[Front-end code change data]
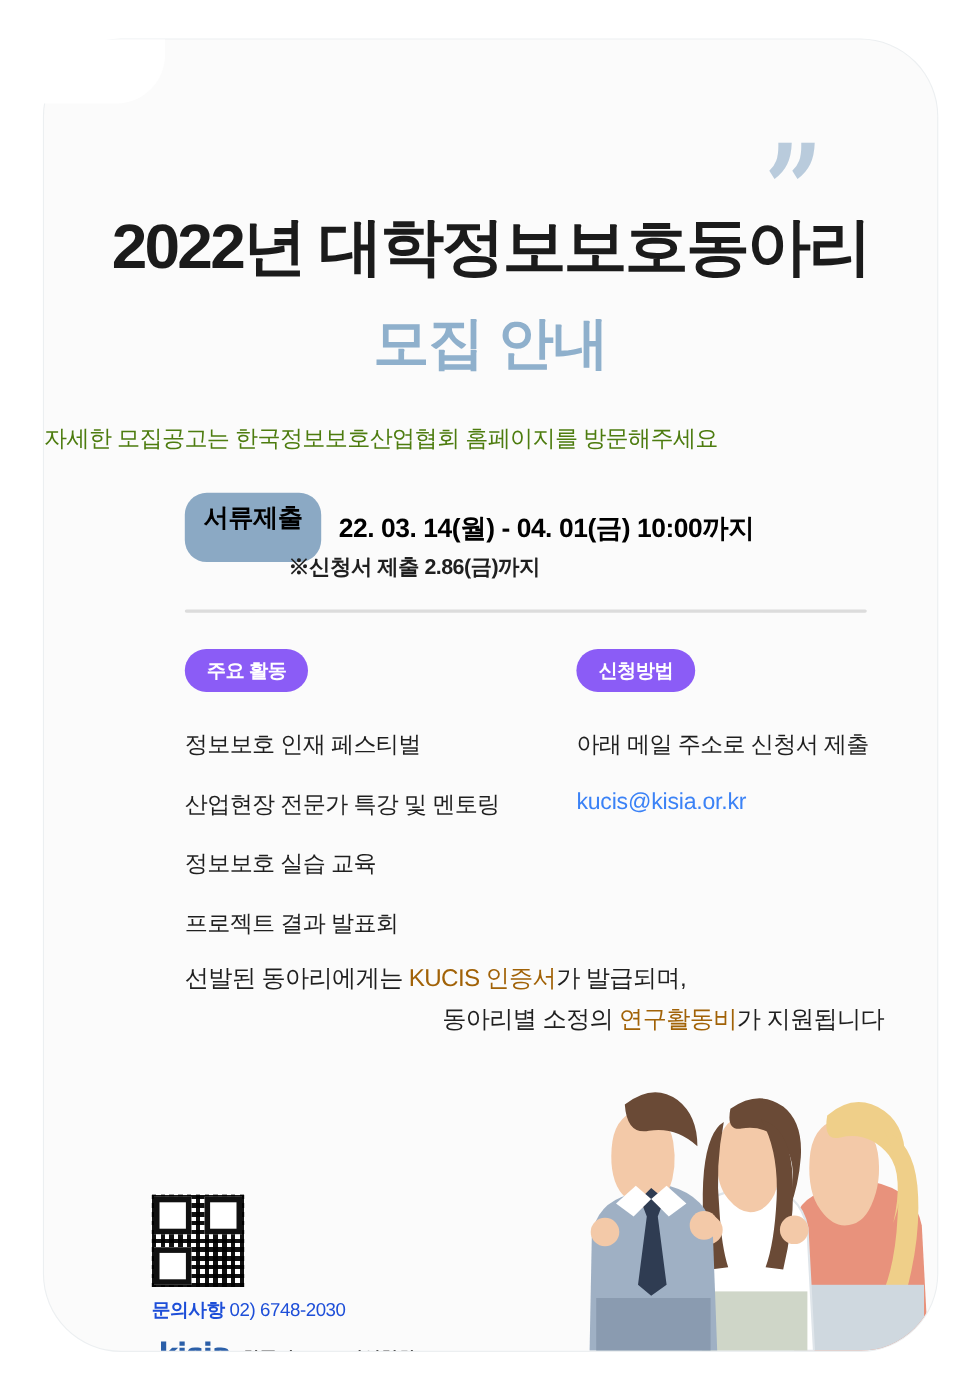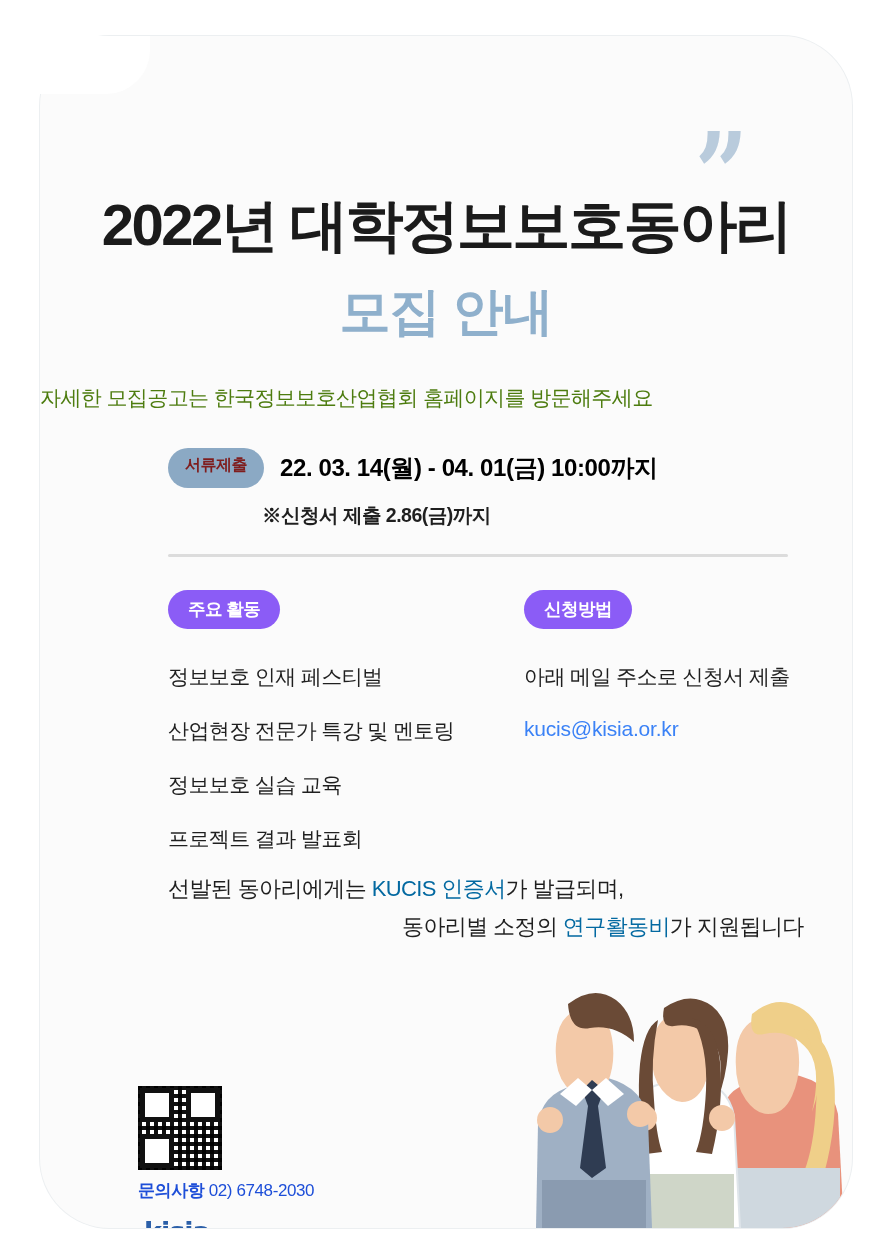--- a/index.html
+++ b/index.html
@@ -108,25 +108,25 @@
     position: absolute;
     left: 128px;
     top: 412px;
     display: flex;
     align-items: center;
     gap: 16px;
   }
   .badge {
     display: inline-block;
     background: #8ba9c4;
-    color: #7f1d1d;
-    font-size: 16px;
+    color: #000000;
+    font-size: 23px;
     font-weight: 700;
     letter-spacing: -0.5px;
-    padding: 7px 17px 12px;
+    padding: 7px 17px 25px;
     border-radius: 20px;
     white-space: nowrap;
   }
   .date-text {
     font-size: 24px;
     font-weight: 700;
     color: #000000;
     letter-spacing: -0.4px;
     white-space: nowrap;
   }
@@ -198,21 +198,21 @@
     letter-spacing: -0.6px;
   }
   .hl-2 {
     position: absolute;
     left: 362px;
     top: 876px;
     font-size: 22px;
     color: #1f1f1f;
     letter-spacing: -0.6px;
   }
-  .accent { color: #0369a1; }
+  .accent { color: #a16207; }
 
   
   .qr {
     position: absolute;
     left: 98px;
     top: 1050px;
     width: 84px;
     height: 84px;
     background:
       repeating-linear-gradient(90deg, #111 0 4px, #fff 4px 8px),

Problem to solve:
Although the records contain pictures, the copy should hold only their text, reproduced exactly.

Output for this task:
--- a/index.html
+++ b/index.html
@@ -108,25 +108,25 @@
     position: absolute;
     left: 128px;
     top: 412px;
     display: flex;
     align-items: center;
     gap: 16px;
   }
   .badge {
     display: inline-block;
     background: #8ba9c4;
-    color: #7f1d1d;
-    font-size: 16px;
+    color: #000000;
+    font-size: 23px;
     font-weight: 700;
     letter-spacing: -0.5px;
-    padding: 7px 17px 12px;
+    padding: 7px 17px 25px;
     border-radius: 20px;
     white-space: nowrap;
   }
   .date-text {
     font-size: 24px;
     font-weight: 700;
     color: #000000;
     letter-spacing: -0.4px;
     white-space: nowrap;
   }
@@ -198,21 +198,21 @@
     letter-spacing: -0.6px;
   }
   .hl-2 {
     position: absolute;
     left: 362px;
     top: 876px;
     font-size: 22px;
     color: #1f1f1f;
     letter-spacing: -0.6px;
   }
-  .accent { color: #0369a1; }
+  .accent { color: #a16207; }
 
   
   .qr {
     position: absolute;
     left: 98px;
     top: 1050px;
     width: 84px;
     height: 84px;
     background:
       repeating-linear-gradient(90deg, #111 0 4px, #fff 4px 8px),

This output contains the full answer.